With French development money and other support, several prototypes have emerged, including that for 8m eco trimaran Gwalaz. “With a projected surface area of only 21m2, compared with 32m2 or 46m2 for standard rigs, the prototype OceanWing propels the boat to an equal or higher speed in every wind condition,” says van Peteghem.

A larger scale test is being carried out on the French hydrogen-powered boat Energy Observer, which uses two 12m wings. And the studio has also published renderings for a genre-defying 282-footer described as “a trimaran or stabilised monohull – with wings”. The concept explorer trimaran Komorebi’s towering OceanWings will get it up to 15 knots or allow it to burn 30% less fuel in hybrid mode.

Van Peteghem says there has been interest in the concept, but nothing serious. “Typically, it is an example of something a little too early. Timing is everything – you can have very good ideas, just not at the right time, when people are not ready to accept or to understand.”


Hemisphere is the world’s largest catamaran

Far from being disappointed by the lack of take-up to date, he is confident that the boat will lead to a concrete project, even if it metamorphosises along the way.

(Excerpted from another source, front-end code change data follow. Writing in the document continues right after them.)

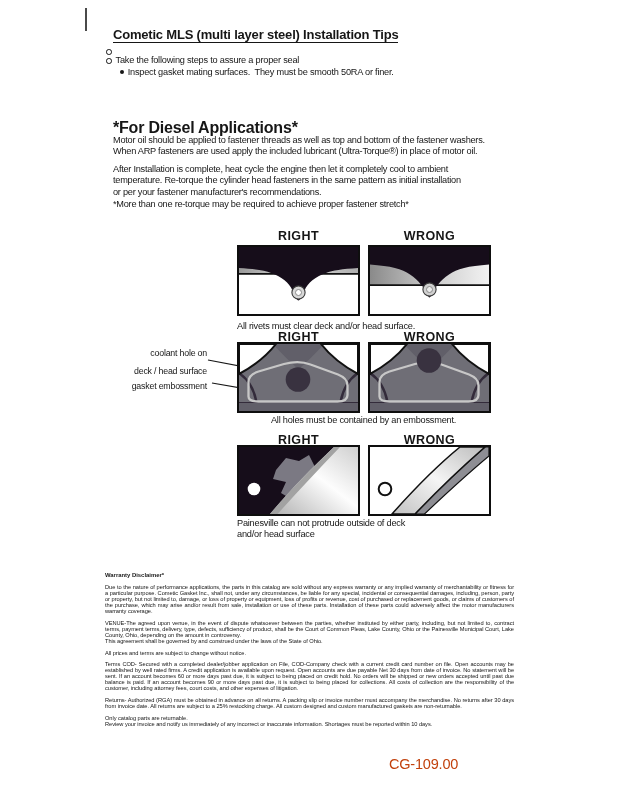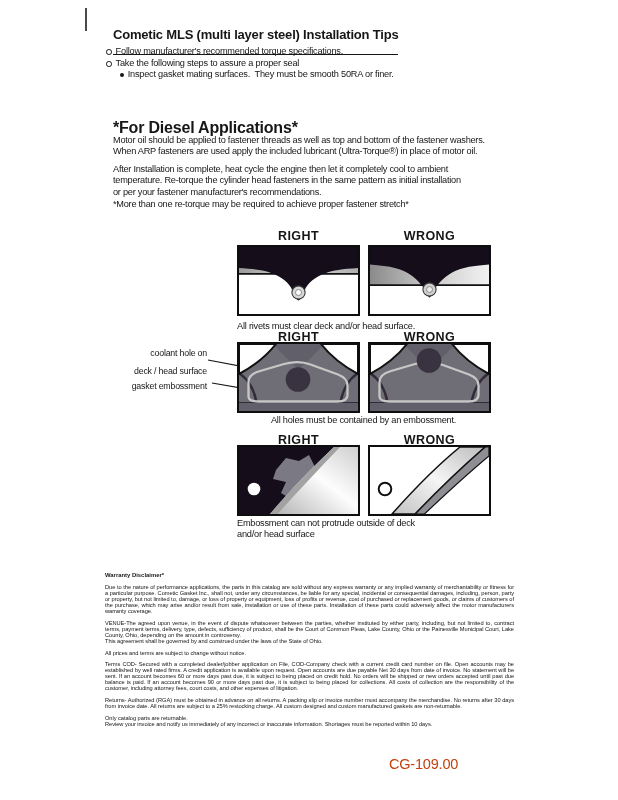"Cometic MLS (multi layer steel)" .doc-title { padding-bottom: 12px -> 0 }
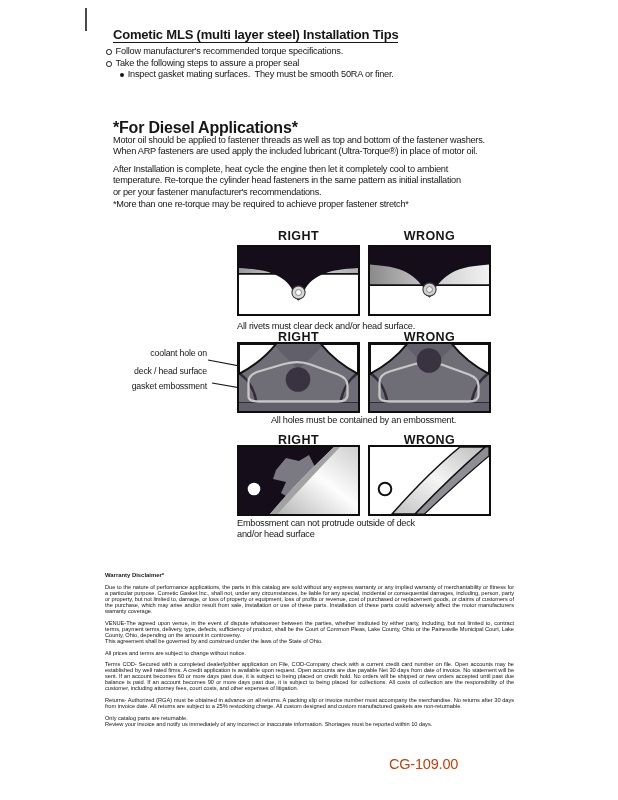"Follow manufacturer's recommended torque" span.b-text { html: <span>Follow manufacturer's recommended torque specifications.</span> -> none }
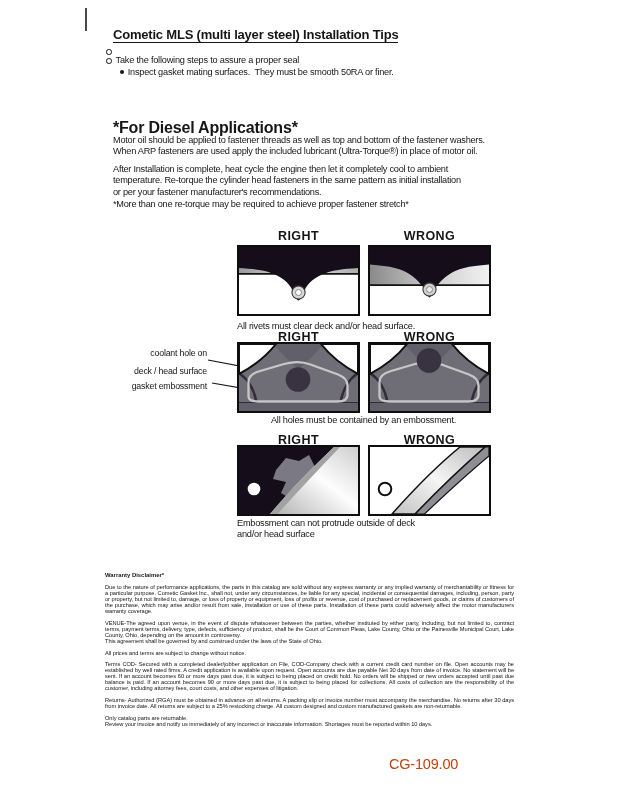"Embossment can not protrude outside" div.abs { text: Embossment -> Painesville }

After all when, it comes to size, VPLP has nothing to prove: the two largest sailing catamarans afloat came off its drawing boards.

They are the 145ft catamaran Hemisphere, which was delivered in 2011 by Pendennis of Falmouth, and 138ft Douce France from 1998. “A big multihull is the perfect platform because you have a huge range, and the sail and the power, plus the stability and the space. Owners keep their boats for decades.”

Van Peteghem believes that it is down to designers like him to push the industry in the right direction on sustainability, and on construction methods too. For glassfibre boats, for instance, he is thinking about how the constituent elements could be assembled without gluing, so they can be taken apart again.


Canopée is an OceanWinds-powered cargo vessel designed to carry the Ariane rocket launcher

“Changing is very difficult,” he observes. “You either change because you’re under pressure, or because you want to.” It’s all part of an approach that starts with making boats lighter and more efficient in light winds.

“Being light is being green,” he says. “When you sail in the Med and you have a boat which is able to sail in 6-7 knots of wind, then you are only going to use your engine 5% of the time. “If your boat needs 10-12 knots of wind, then you’re going to be using your engine 60-65% of the time.”